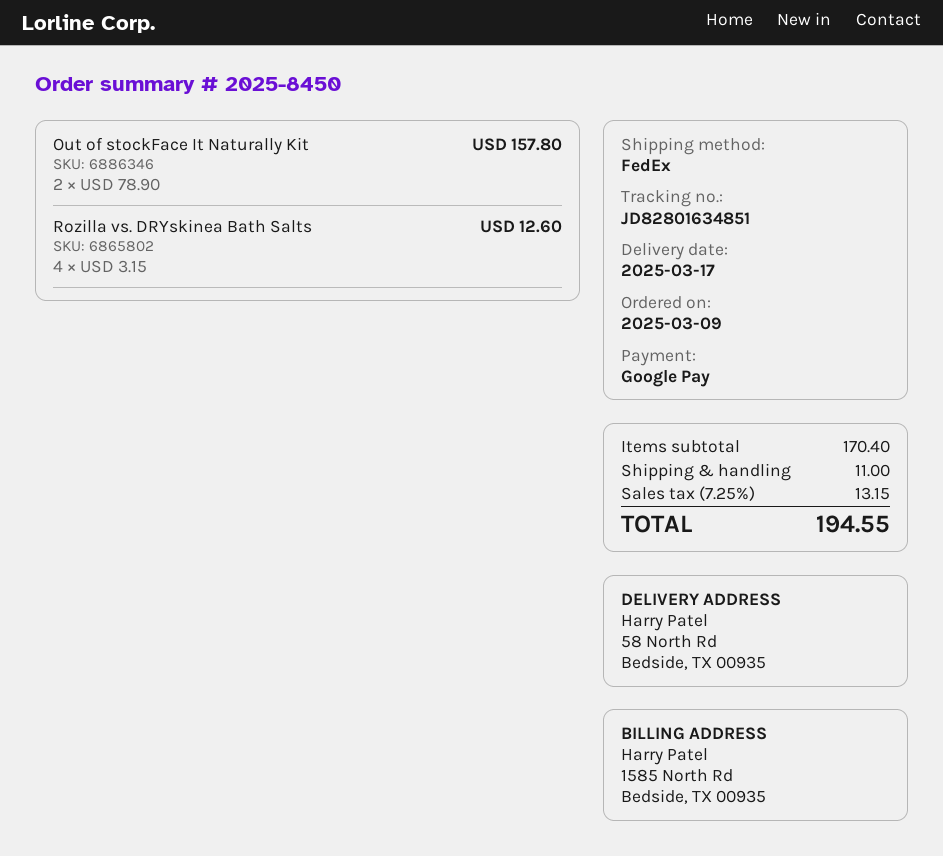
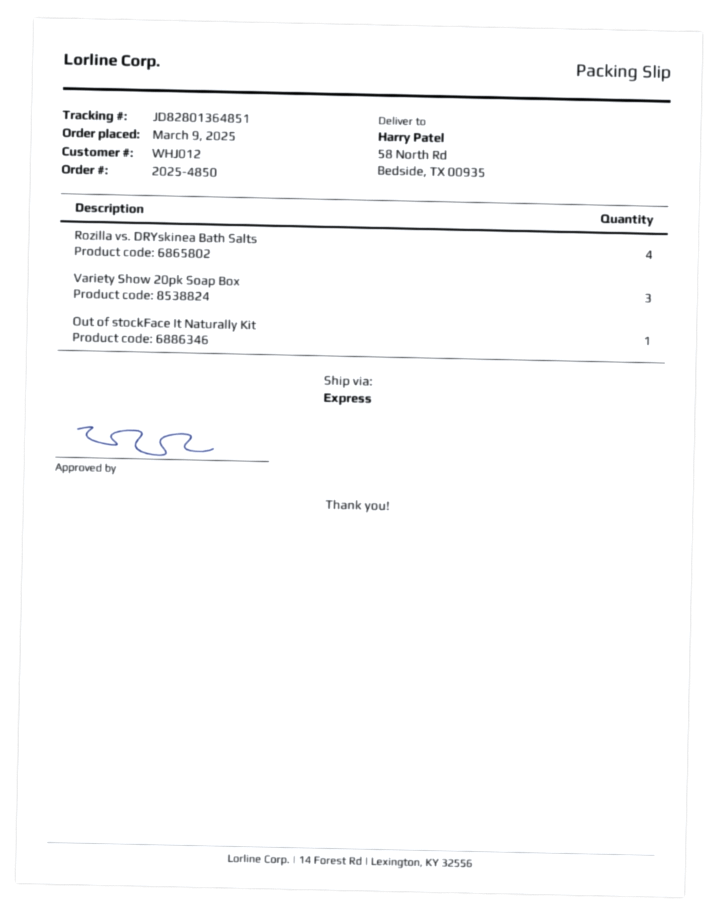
order number: 2025-8450 -> 2025-4850
shipping method: FedEx -> express
tracking number: JD82801634851 -> JD82801364851
Out of stockFace It Naturally Kit: 2 -> 1
Variety Show 20pk Soap Box: none -> 3

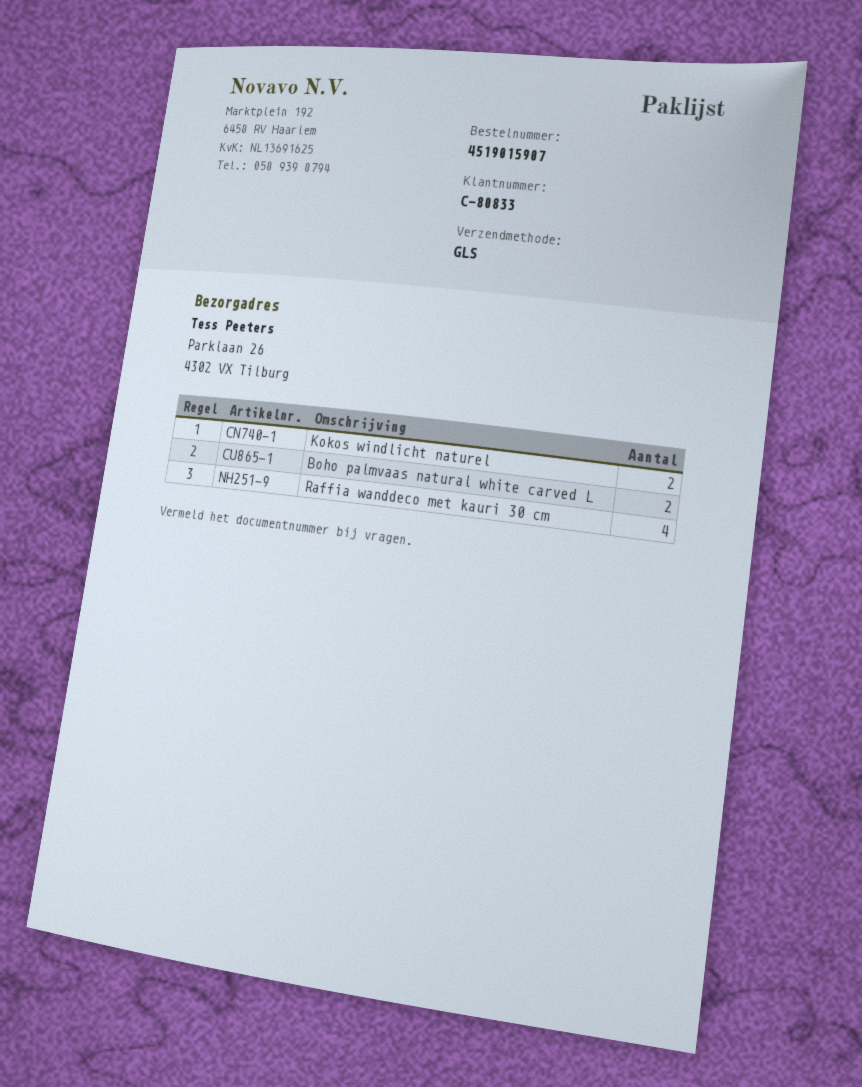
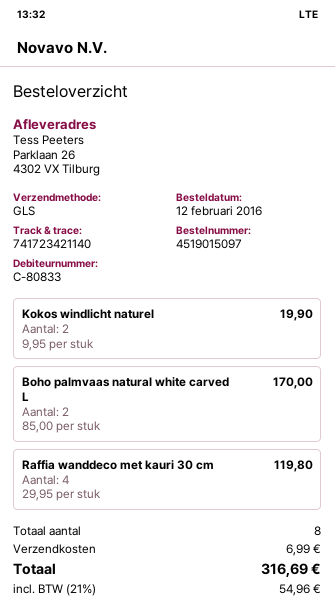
order number: 4519015907 -> 4519015097

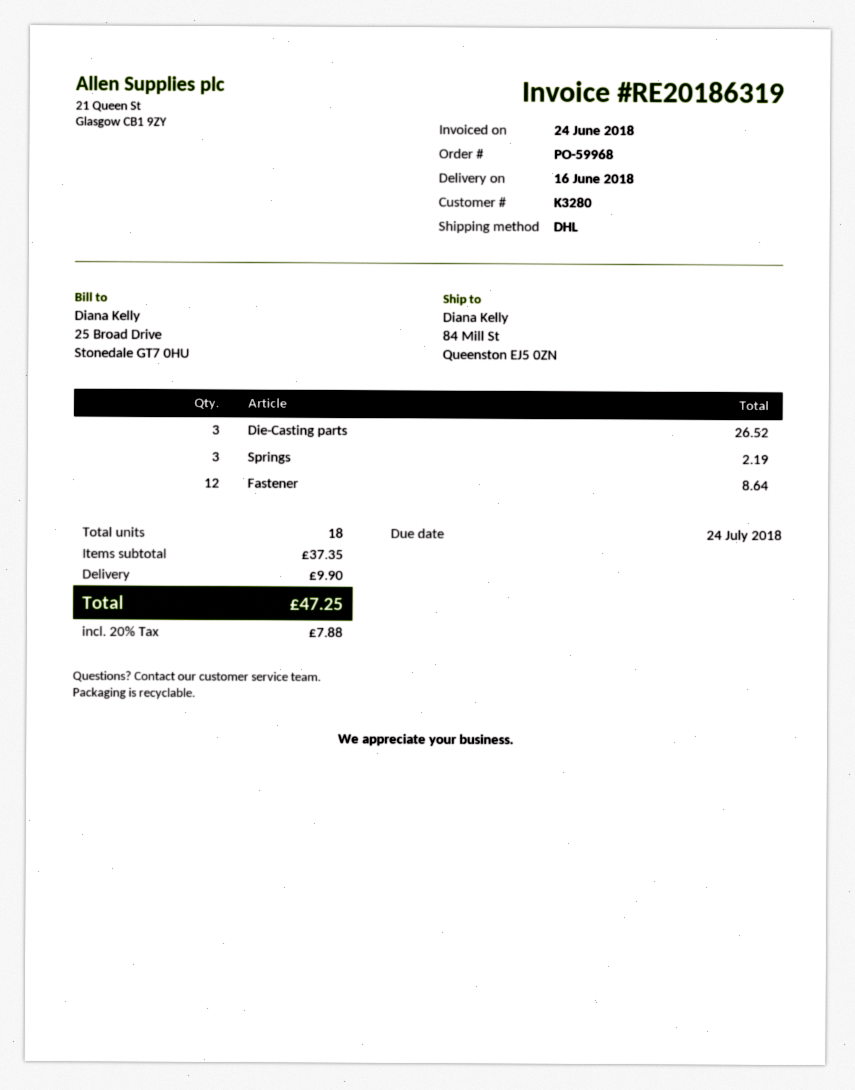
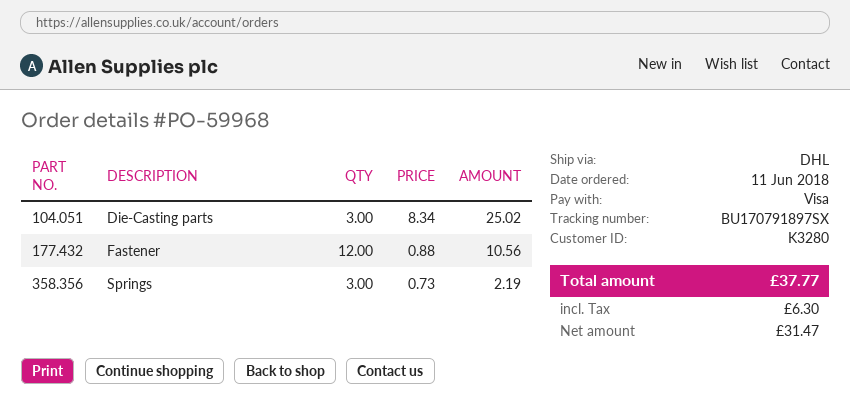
Die-Casting parts: 3 for 26.52 -> 3 for 25.02
Fastener: 12 for 8.64 -> 12 for 10.56
shipping: 9.90 -> none
tax: 7.88 -> 6.30
total: 47.25 -> 37.77

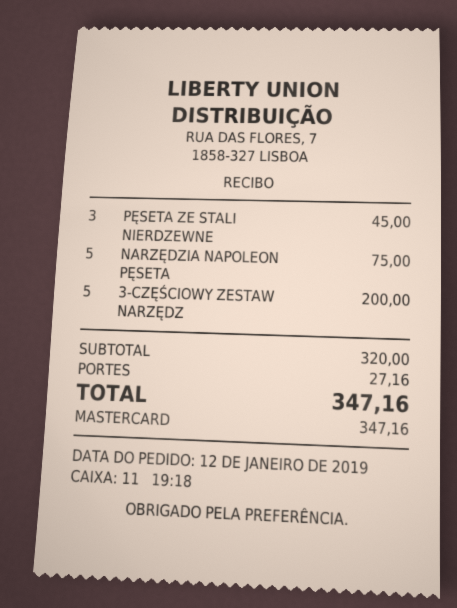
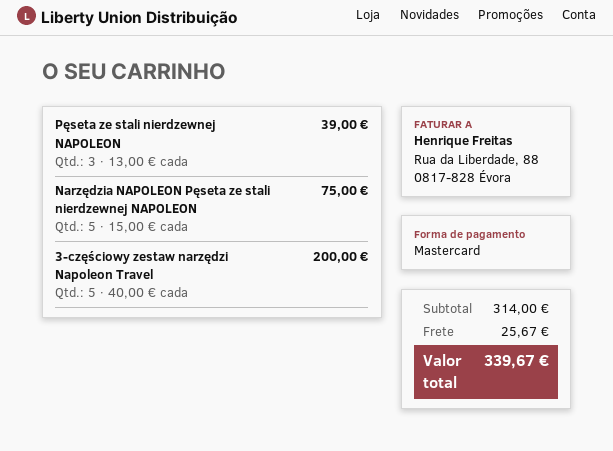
PĘSETA ZE STALI NIERDZEWNE: 3 for 45.00 -> 3 for 39.00
subtotal: 320.00 -> 314.00
shipping: 27.16 -> 25.67
total: 347.16 -> 339.67

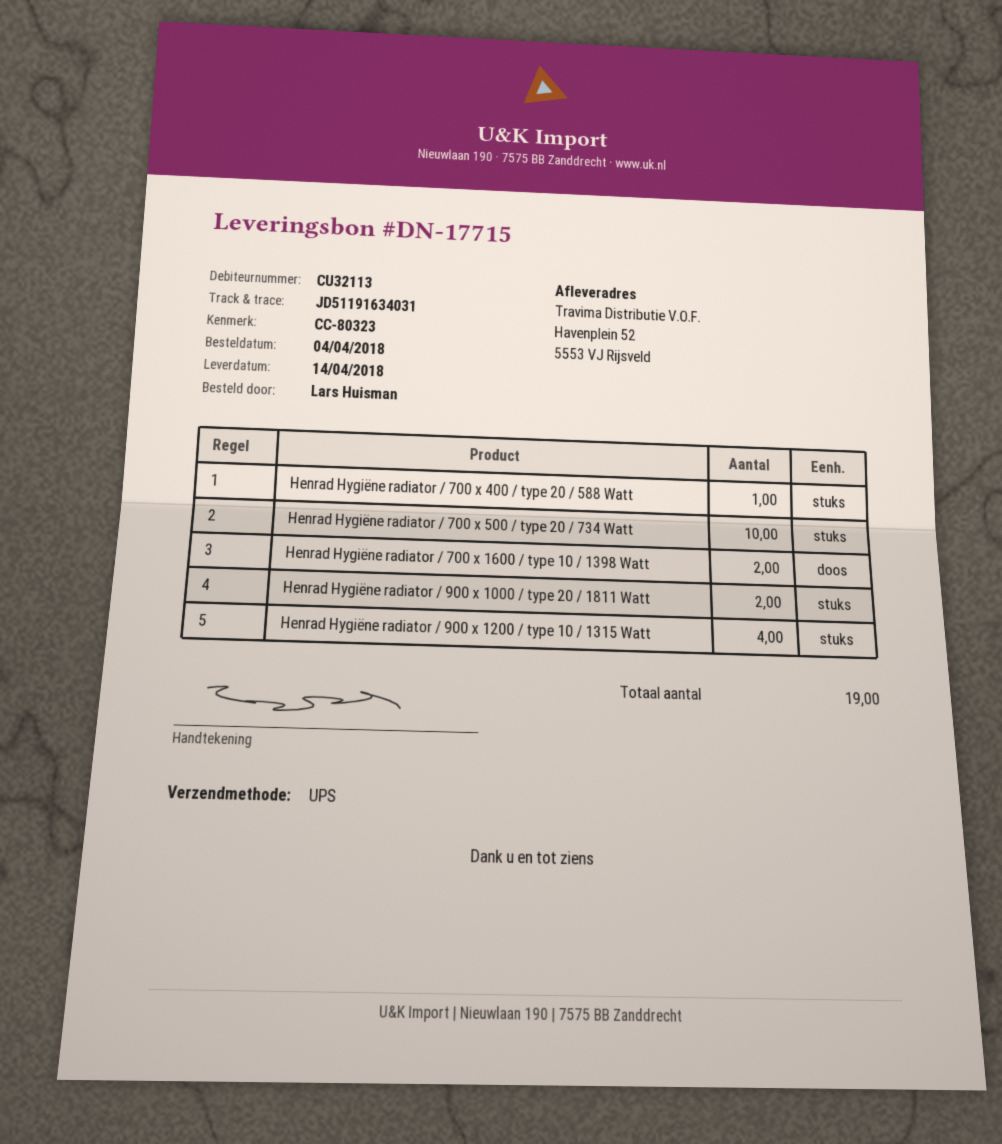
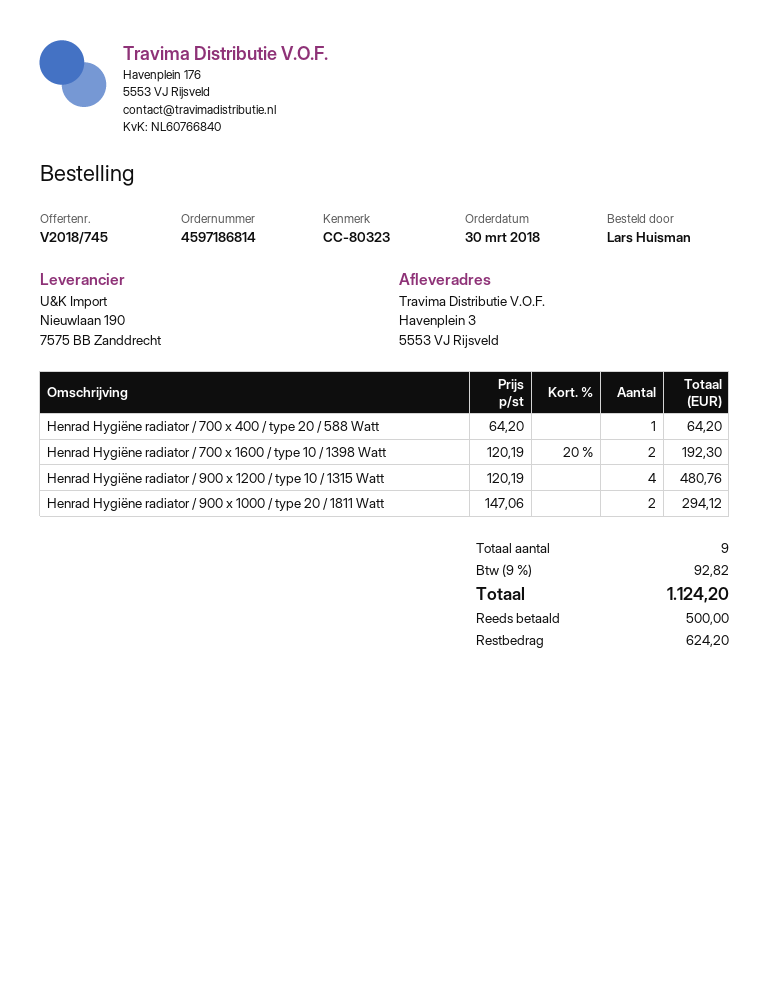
order date: 2018-04-04 -> 2018-03-30
ship to: Havenplein 52, 5553 VJ Rijsveld -> Havenplein 3, 5553 VJ Rijsveld
Henrad Hygiëne radiator / 700 x 500 / type 20 / 734 Watt: 10 -> none
total quantity: 19 -> 9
+-------+
PROBLEM TO SOLVE
Starting from the first line of the listing above, write out every line exactly through the one containing "tax: 7.88 -> 6.30", and drop the pictures.

ANSWER SECTION
order number: 2025-8450 -> 2025-4850
shipping method: FedEx -> express
tracking number: JD82801634851 -> JD82801364851
Out of stockFace It Naturally Kit: 2 -> 1
Variety Show 20pk Soap Box: none -> 3

order number: 4519015907 -> 4519015097

Die-Casting parts: 3 for 26.52 -> 3 for 25.02
Fastener: 12 for 8.64 -> 12 for 10.56
shipping: 9.90 -> none
tax: 7.88 -> 6.30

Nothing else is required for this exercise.